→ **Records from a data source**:

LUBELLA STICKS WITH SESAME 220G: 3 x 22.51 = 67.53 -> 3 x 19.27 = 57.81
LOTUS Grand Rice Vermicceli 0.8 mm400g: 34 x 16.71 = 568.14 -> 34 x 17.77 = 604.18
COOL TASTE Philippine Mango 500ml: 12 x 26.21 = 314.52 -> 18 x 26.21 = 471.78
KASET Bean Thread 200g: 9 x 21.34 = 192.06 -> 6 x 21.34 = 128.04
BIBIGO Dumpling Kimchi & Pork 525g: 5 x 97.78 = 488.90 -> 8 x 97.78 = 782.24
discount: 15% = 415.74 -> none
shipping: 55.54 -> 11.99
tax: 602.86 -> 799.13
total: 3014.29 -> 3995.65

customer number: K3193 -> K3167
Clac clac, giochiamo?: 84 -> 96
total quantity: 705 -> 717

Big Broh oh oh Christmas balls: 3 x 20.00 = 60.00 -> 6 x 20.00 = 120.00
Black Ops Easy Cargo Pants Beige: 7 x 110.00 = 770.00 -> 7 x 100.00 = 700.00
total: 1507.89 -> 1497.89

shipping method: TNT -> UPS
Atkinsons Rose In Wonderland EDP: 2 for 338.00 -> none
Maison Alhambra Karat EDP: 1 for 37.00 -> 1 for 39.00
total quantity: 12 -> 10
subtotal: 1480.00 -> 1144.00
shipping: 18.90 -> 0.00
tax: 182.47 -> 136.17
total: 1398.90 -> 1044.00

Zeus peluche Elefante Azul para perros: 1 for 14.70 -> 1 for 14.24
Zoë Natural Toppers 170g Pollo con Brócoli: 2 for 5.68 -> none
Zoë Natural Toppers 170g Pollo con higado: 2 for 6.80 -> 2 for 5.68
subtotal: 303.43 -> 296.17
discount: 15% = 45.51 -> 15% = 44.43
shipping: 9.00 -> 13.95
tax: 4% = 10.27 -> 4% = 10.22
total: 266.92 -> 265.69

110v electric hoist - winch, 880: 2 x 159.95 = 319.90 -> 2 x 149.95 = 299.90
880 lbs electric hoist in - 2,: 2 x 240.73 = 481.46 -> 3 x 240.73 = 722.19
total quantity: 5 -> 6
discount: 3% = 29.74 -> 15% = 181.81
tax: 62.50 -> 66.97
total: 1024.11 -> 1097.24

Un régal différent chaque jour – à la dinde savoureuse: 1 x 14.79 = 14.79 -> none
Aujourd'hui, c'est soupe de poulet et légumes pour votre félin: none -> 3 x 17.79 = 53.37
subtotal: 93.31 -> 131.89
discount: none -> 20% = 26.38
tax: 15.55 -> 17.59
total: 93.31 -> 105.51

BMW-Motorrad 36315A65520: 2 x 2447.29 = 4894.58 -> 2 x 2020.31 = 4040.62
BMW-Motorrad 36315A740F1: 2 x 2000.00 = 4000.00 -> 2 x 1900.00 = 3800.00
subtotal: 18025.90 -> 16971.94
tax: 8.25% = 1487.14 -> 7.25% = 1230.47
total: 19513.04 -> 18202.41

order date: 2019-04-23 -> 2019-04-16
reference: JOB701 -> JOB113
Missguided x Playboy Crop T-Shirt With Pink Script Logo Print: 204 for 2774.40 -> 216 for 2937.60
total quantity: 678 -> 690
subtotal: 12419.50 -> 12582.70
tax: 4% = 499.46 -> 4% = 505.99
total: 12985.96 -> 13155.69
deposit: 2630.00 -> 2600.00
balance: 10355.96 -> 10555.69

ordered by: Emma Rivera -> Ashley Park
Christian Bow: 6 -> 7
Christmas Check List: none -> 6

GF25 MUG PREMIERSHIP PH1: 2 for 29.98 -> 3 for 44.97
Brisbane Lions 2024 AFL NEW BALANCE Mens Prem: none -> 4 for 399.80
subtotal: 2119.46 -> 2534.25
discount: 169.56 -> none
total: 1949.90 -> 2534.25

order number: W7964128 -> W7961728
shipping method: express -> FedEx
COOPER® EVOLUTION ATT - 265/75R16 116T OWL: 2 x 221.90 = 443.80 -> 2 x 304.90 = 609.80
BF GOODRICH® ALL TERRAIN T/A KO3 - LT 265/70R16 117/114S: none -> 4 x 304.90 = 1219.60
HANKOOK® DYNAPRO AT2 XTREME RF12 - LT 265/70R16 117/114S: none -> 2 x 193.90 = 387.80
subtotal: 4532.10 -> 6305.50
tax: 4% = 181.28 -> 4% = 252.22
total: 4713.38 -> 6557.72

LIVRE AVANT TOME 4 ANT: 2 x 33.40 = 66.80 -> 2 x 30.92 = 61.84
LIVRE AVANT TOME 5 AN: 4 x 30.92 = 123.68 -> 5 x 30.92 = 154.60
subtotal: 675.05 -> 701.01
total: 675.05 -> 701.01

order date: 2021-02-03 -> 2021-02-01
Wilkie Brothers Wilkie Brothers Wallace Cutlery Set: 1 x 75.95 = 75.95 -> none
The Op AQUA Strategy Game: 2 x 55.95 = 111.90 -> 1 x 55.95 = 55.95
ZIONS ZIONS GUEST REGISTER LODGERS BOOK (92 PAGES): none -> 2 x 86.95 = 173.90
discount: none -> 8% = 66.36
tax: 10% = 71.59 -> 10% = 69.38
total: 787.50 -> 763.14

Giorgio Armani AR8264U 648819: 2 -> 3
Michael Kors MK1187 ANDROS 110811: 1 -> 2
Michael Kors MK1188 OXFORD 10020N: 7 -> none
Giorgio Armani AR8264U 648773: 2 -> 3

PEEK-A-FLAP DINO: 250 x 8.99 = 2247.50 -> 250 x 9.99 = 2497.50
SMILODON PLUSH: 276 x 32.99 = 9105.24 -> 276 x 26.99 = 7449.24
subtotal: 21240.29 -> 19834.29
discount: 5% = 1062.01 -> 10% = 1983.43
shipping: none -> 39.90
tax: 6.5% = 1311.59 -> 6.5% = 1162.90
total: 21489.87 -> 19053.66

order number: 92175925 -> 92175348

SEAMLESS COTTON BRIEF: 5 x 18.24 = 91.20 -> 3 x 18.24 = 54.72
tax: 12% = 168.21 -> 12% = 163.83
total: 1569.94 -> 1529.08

→ **WORK ORDER**:
Print out the records exactly as they were entered.

→ **YOUR SOLUTION**:
LUBELLA STICKS WITH SESAME 220G: 3 x 22.51 = 67.53 -> 3 x 19.27 = 57.81
LOTUS Grand Rice Vermicceli 0.8 mm400g: 34 x 16.71 = 568.14 -> 34 x 17.77 = 604.18
COOL TASTE Philippine Mango 500ml: 12 x 26.21 = 314.52 -> 18 x 26.21 = 471.78
KASET Bean Thread 200g: 9 x 21.34 = 192.06 -> 6 x 21.34 = 128.04
BIBIGO Dumpling Kimchi & Pork 525g: 5 x 97.78 = 488.90 -> 8 x 97.78 = 782.24
discount: 15% = 415.74 -> none
shipping: 55.54 -> 11.99
tax: 602.86 -> 799.13
total: 3014.29 -> 3995.65

customer number: K3193 -> K3167
Clac clac, giochiamo?: 84 -> 96
total quantity: 705 -> 717

Big Broh oh oh Christmas balls: 3 x 20.00 = 60.00 -> 6 x 20.00 = 120.00
Black Ops Easy Cargo Pants Beige: 7 x 110.00 = 770.00 -> 7 x 100.00 = 700.00
total: 1507.89 -> 1497.89

shipping method: TNT -> UPS
Atkinsons Rose In Wonderland EDP: 2 for 338.00 -> none
Maison Alhambra Karat EDP: 1 for 37.00 -> 1 for 39.00
total quantity: 12 -> 10
subtotal: 1480.00 -> 1144.00
shipping: 18.90 -> 0.00
tax: 182.47 -> 136.17
total: 1398.90 -> 1044.00

Zeus peluche Elefante Azul para perros: 1 for 14.70 -> 1 for 14.24
Zoë Natural Toppers 170g Pollo con Brócoli: 2 for 5.68 -> none
Zoë Natural Toppers 170g Pollo con higado: 2 for 6.80 -> 2 for 5.68
subtotal: 303.43 -> 296.17
discount: 15% = 45.51 -> 15% = 44.43
shipping: 9.00 -> 13.95
tax: 4% = 10.27 -> 4% = 10.22
total: 266.92 -> 265.69

110v electric hoist - winch, 880: 2 x 159.95 = 319.90 -> 2 x 149.95 = 299.90
880 lbs electric hoist in - 2,: 2 x 240.73 = 481.46 -> 3 x 240.73 = 722.19
total quantity: 5 -> 6
discount: 3% = 29.74 -> 15% = 181.81
tax: 62.50 -> 66.97
total: 1024.11 -> 1097.24

Un régal différent chaque jour – à la dinde savoureuse: 1 x 14.79 = 14.79 -> none
Aujourd'hui, c'est soupe de poulet et légumes pour votre félin: none -> 3 x 17.79 = 53.37
subtotal: 93.31 -> 131.89
discount: none -> 20% = 26.38
tax: 15.55 -> 17.59
total: 93.31 -> 105.51

BMW-Motorrad 36315A65520: 2 x 2447.29 = 4894.58 -> 2 x 2020.31 = 4040.62
BMW-Motorrad 36315A740F1: 2 x 2000.00 = 4000.00 -> 2 x 1900.00 = 3800.00
subtotal: 18025.90 -> 16971.94
tax: 8.25% = 1487.14 -> 7.25% = 1230.47
total: 19513.04 -> 18202.41

order date: 2019-04-23 -> 2019-04-16
reference: JOB701 -> JOB113
Missguided x Playboy Crop T-Shirt With Pink Script Logo Print: 204 for 2774.40 -> 216 for 2937.60
total quantity: 678 -> 690
subtotal: 12419.50 -> 12582.70
tax: 4% = 499.46 -> 4% = 505.99
total: 12985.96 -> 13155.69
deposit: 2630.00 -> 2600.00
balance: 10355.96 -> 10555.69

ordered by: Emma Rivera -> Ashley Park
Christian Bow: 6 -> 7
Christmas Check List: none -> 6

GF25 MUG PREMIERSHIP PH1: 2 for 29.98 -> 3 for 44.97
Brisbane Lions 2024 AFL NEW BALANCE Mens Prem: none -> 4 for 399.80
subtotal: 2119.46 -> 2534.25
discount: 169.56 -> none
total: 1949.90 -> 2534.25

order number: W7964128 -> W7961728
shipping method: express -> FedEx
COOPER® EVOLUTION ATT - 265/75R16 116T OWL: 2 x 221.90 = 443.80 -> 2 x 304.90 = 609.80
BF GOODRICH® ALL TERRAIN T/A KO3 - LT 265/70R16 117/114S: none -> 4 x 304.90 = 1219.60
HANKOOK® DYNAPRO AT2 XTREME RF12 - LT 265/70R16 117/114S: none -> 2 x 193.90 = 387.80
subtotal: 4532.10 -> 6305.50
tax: 4% = 181.28 -> 4% = 252.22
total: 4713.38 -> 6557.72

LIVRE AVANT TOME 4 ANT: 2 x 33.40 = 66.80 -> 2 x 30.92 = 61.84
LIVRE AVANT TOME 5 AN: 4 x 30.92 = 123.68 -> 5 x 30.92 = 154.60
subtotal: 675.05 -> 701.01
total: 675.05 -> 701.01

order date: 2021-02-03 -> 2021-02-01
Wilkie Brothers Wilkie Brothers Wallace Cutlery Set: 1 x 75.95 = 75.95 -> none
The Op AQUA Strategy Game: 2 x 55.95 = 111.90 -> 1 x 55.95 = 55.95
ZIONS ZIONS GUEST REGISTER LODGERS BOOK (92 PAGES): none -> 2 x 86.95 = 173.90
discount: none -> 8% = 66.36
tax: 10% = 71.59 -> 10% = 69.38
total: 787.50 -> 763.14

Giorgio Armani AR8264U 648819: 2 -> 3
Michael Kors MK1187 ANDROS 110811: 1 -> 2
Michael Kors MK1188 OXFORD 10020N: 7 -> none
Giorgio Armani AR8264U 648773: 2 -> 3

PEEK-A-FLAP DINO: 250 x 8.99 = 2247.50 -> 250 x 9.99 = 2497.50
SMILODON PLUSH: 276 x 32.99 = 9105.24 -> 276 x 26.99 = 7449.24
subtotal: 21240.29 -> 19834.29
discount: 5% = 1062.01 -> 10% = 1983.43
shipping: none -> 39.90
tax: 6.5% = 1311.59 -> 6.5% = 1162.90
total: 21489.87 -> 19053.66

order number: 92175925 -> 92175348

SEAMLESS COTTON BRIEF: 5 x 18.24 = 91.20 -> 3 x 18.24 = 54.72
tax: 12% = 168.21 -> 12% = 163.83
total: 1569.94 -> 1529.08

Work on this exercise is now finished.